Now, imagine that they all flip and keep the heads. Everyone with tails flips again, and they keep the heads. Anyone who has tails flips a third time, and so one. How long before we have all heads? 500 + 250 + 125 + 62 + 32 + 15 + 8 + 4 + 2 + 1 + 1 = 1000 heads in 11 flips, on average, for a total of 55 seconds. Flipping randomly hoping to get a particular outcome is unrealistic, but once you throw in the power of selection, you take away the sting.

Whether life on our planet is as dramatic as my coin toss example depends on the power of your imagination.

Evolution Promises Very Little
Evolution doesn't promise us the best of all possible worlds. It promises us the bare minimum to get where we are right now. That's why we have lower back problems. And wisdom teeth that get impacted. And a tiny piece of intestine that likes to crawl up its own ass and die. And then there's the pregnancy thing. And the pelvis thing. And our knees. And we're blind and deaf. And our children are completely fucking helpless for about a decade and a half. And have I mentioned that we can't run very fast? And we're no good in the cold. Or the hot. Or the water. And man alive the desert will kill us so fast.

And that's just what's wrong with human beings. Evolution isn't magic. It'll find solutions for all of our problems, but it'll take a few thousand generations, and it'll find new problems along the way.

Evolution is About How Life Changes
It isn't how life began. The origin of life is called abiogenesis. ('a' - not, 'bio' - life, 'genesis' beginning. 'abiogenesis' - how life came from non-life). Evolution is about how life, once it's here, has developed and changed. Descent with modification and natural selection is the theory that explains the observed process of change in life already extant.

Abiogenesis is a hella interesting field that lies in the borderland between geology, chemistry, and biology. So far we know that it took at most about half a billion years for life to appear on Earth, however it formed, because we have fossils of bacteria nearly four billion years old. We can know something about the conditions, and geology and chemistry and physics are all working together to piece together those conditions and give us a clearer picture. Then biochem steps in and works out how you get from those to how life can appear. It's a wonderfully fascinating endeavor.

But it's not evolution.

I'll be honest; we might not ever know exactly how life evolved on Earth. If we're phenomenally lucky, then perhaps we'll get to observe it happening on another planet, or maybe we'll make incredible breakthroughs in theoretical chemistry and physics and develop a fantastic model of the early Earth. I don't know; ignorance actually is an acceptable position to take in science. "I don't know" is always the starting position, and a possible finish line. It's never a satisfying position, but it's acceptable in the face of little or no evidence.
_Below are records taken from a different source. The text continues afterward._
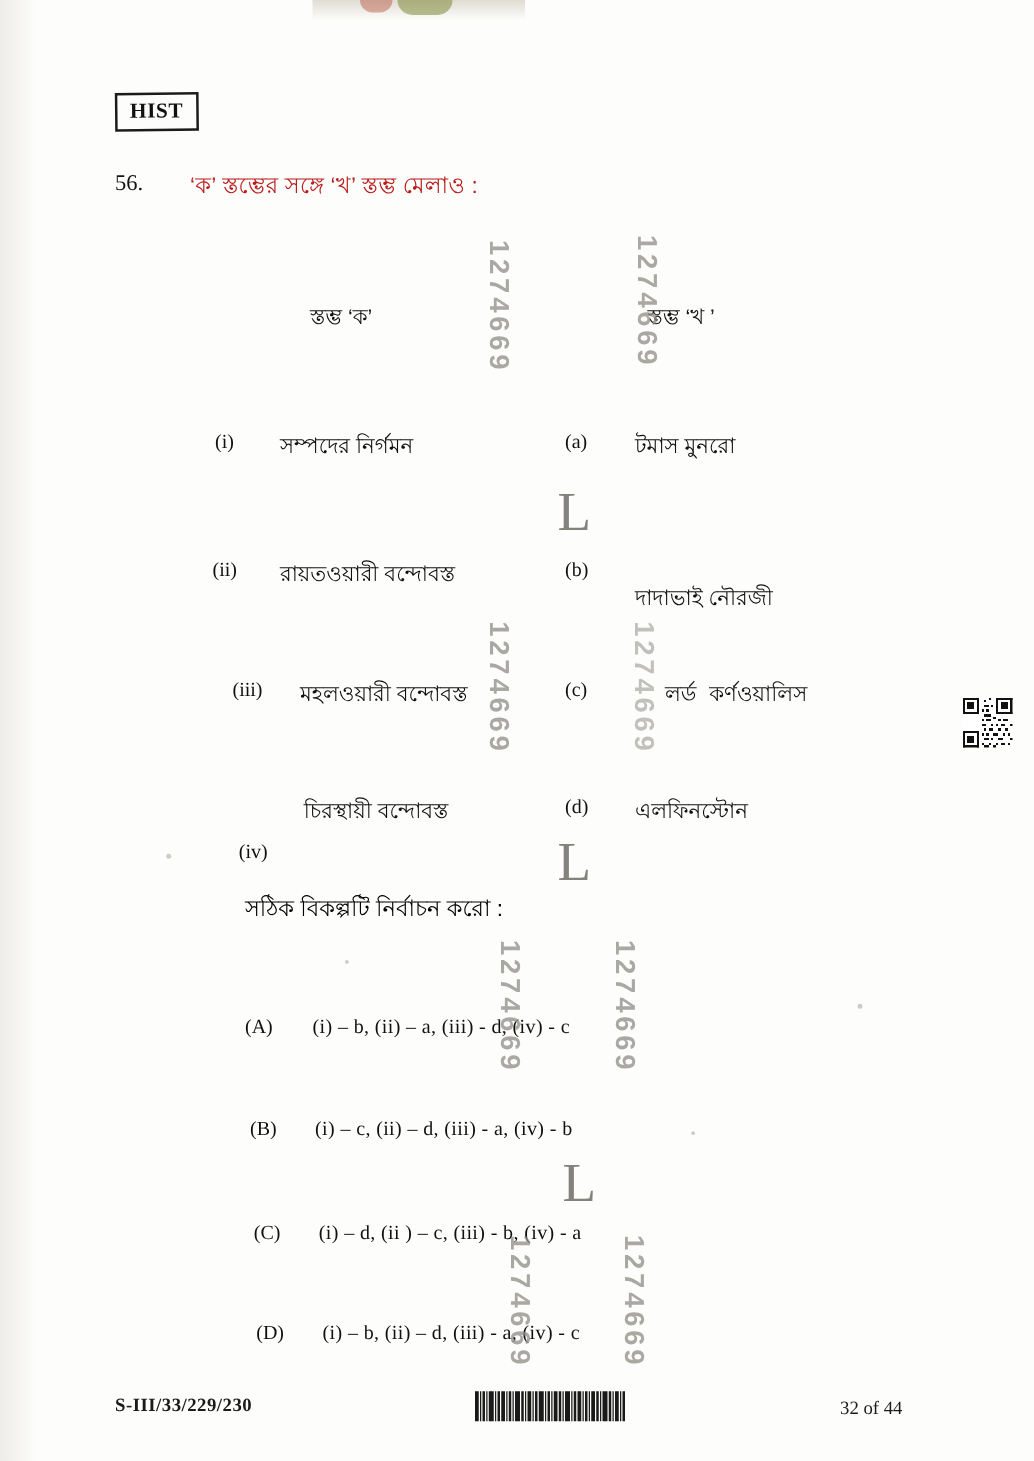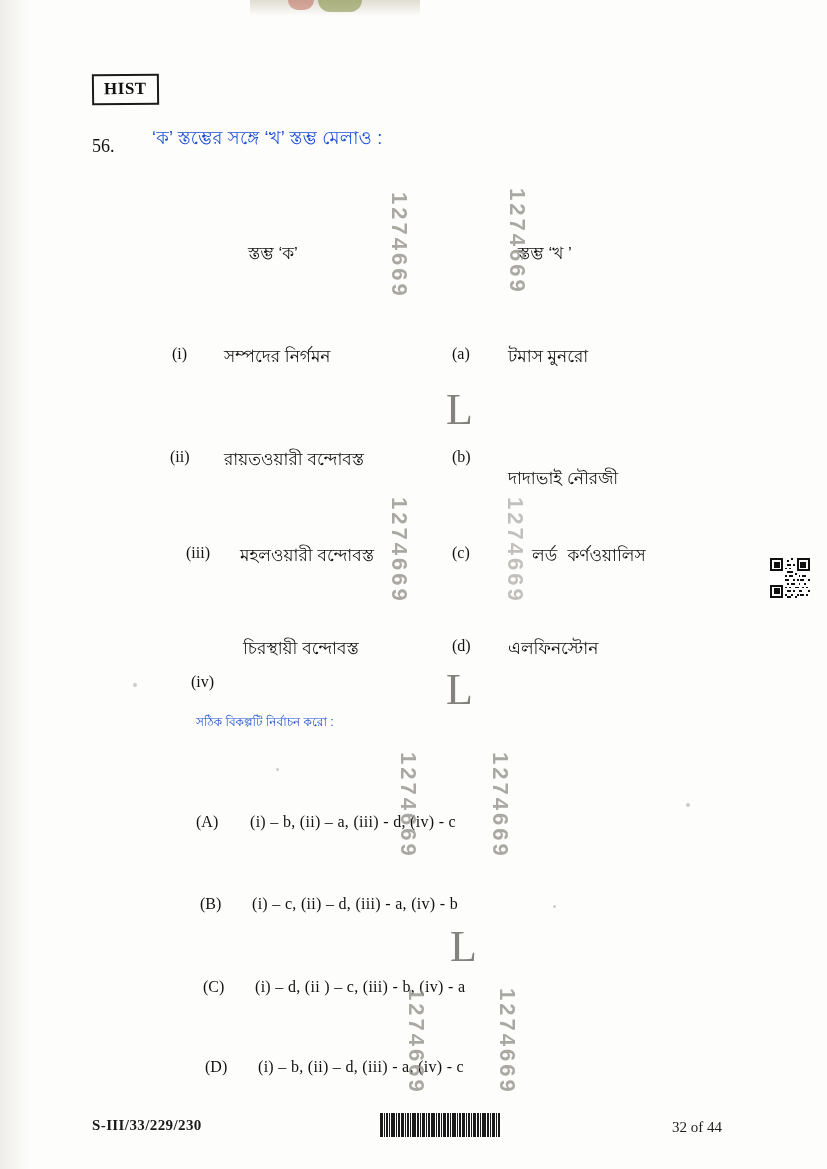"‘ক’ স্তম্ভের সঙ্গে ‘খ’ স্তম্ভ" .q-text { color: #1d4ed8 -> #b91c1c; top: 124px -> 134px }
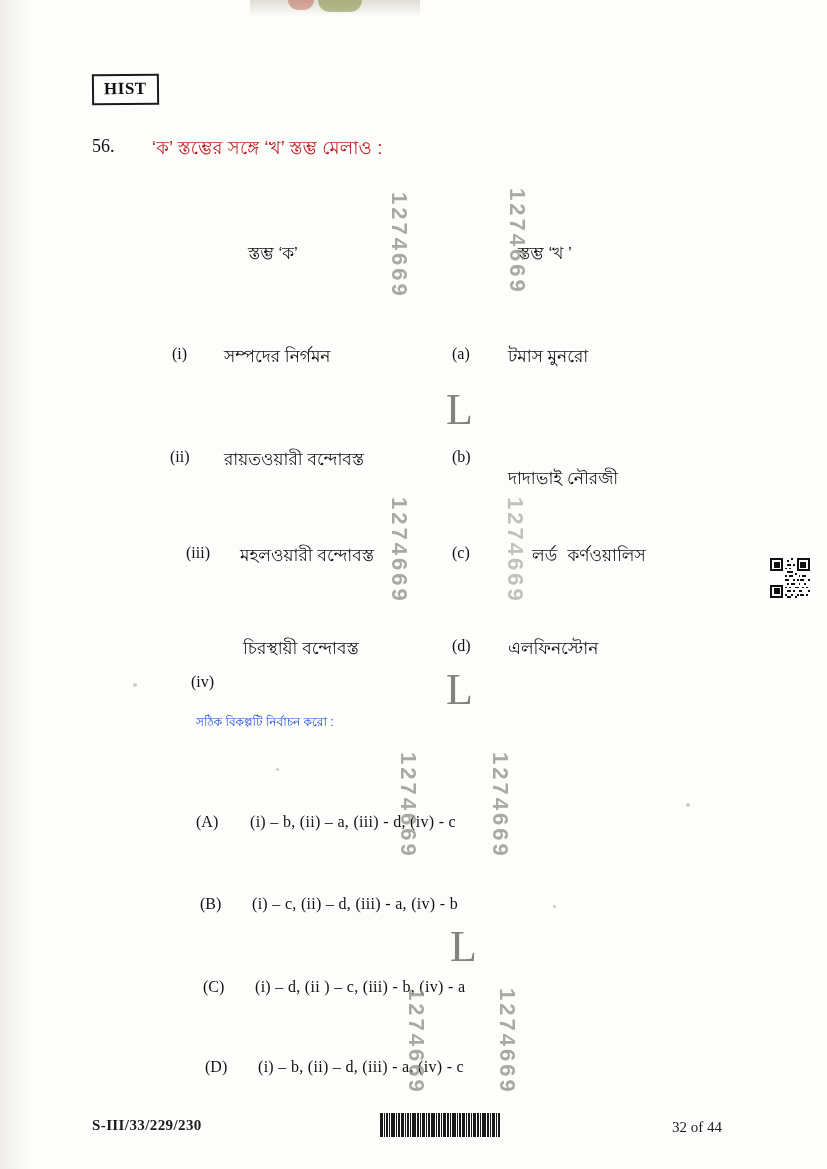"সঠিক বিকল্পটি নির্বাচন করো :" .select-line { color: #1d4ed8 -> #000000; font-size: 12px -> 18px }
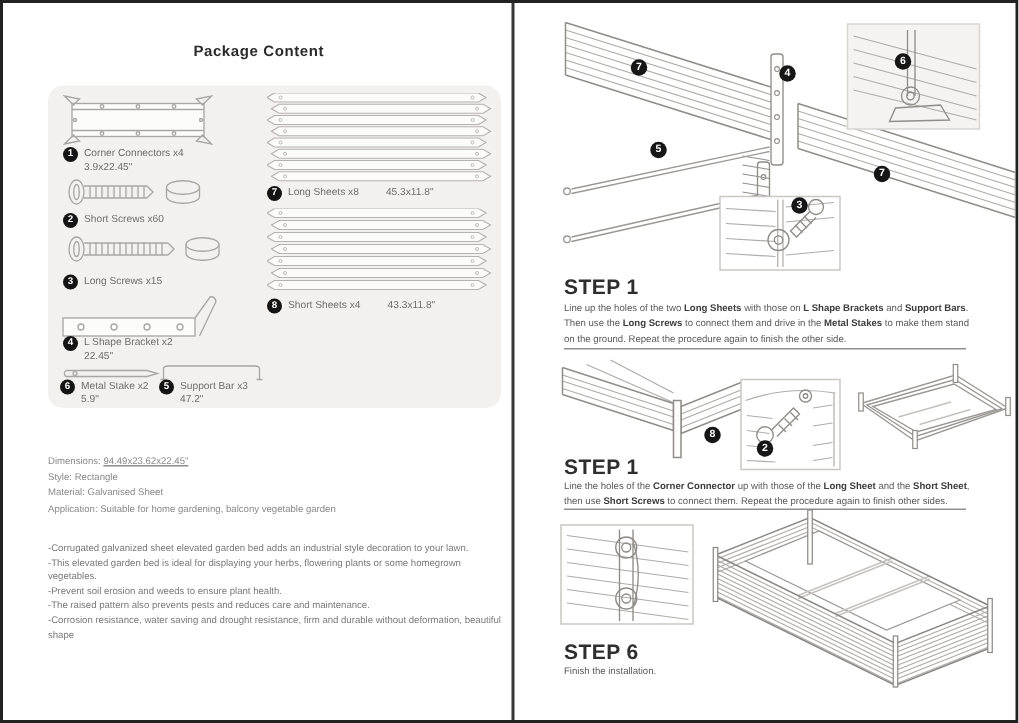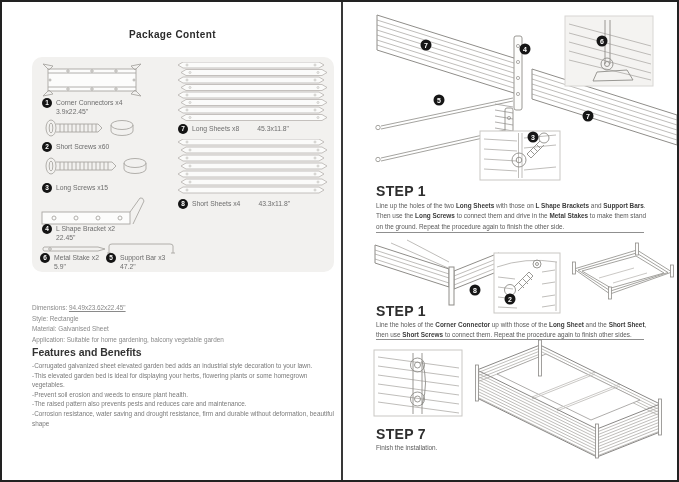"Features and Benefits" div.abs { html: <div>Features and Benefits</div> -> none }
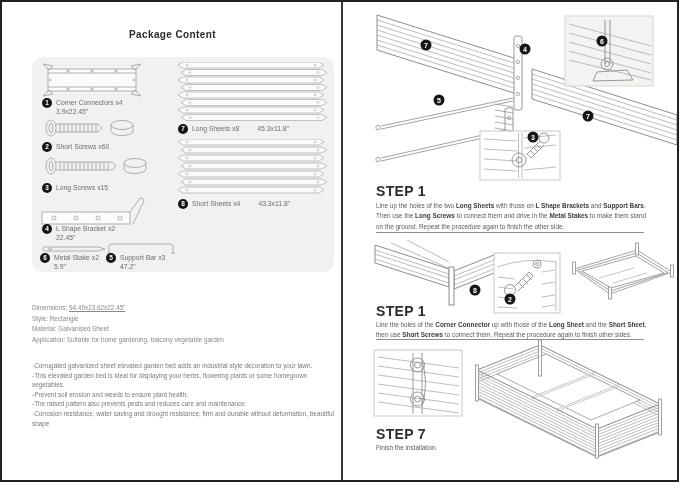"STEP 7" div.abs { text: 7 -> 6 }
But abiogenesis and the current state of that field of study have no bearing on evolution. Evolution is so well established that trying to overturn it is like trying to overturn gravity. When I say we have tons of evidence for it, I mean literal tons. We're talking about actual rocks here.



We'll cover more myths in part II.


1 - The line originally appeared in a poem by Jonathan Swift, who was mocking the idea of self-similarity in fractals. What I quoted is from a mathemetician later in the century who was also discussing fractal self-similarity. But it works.

2 - Those three lines I lifted right from the TVTropes page. I wrote the original, but it's been edited since, and I have to give props to user memememememe for fleshing it out.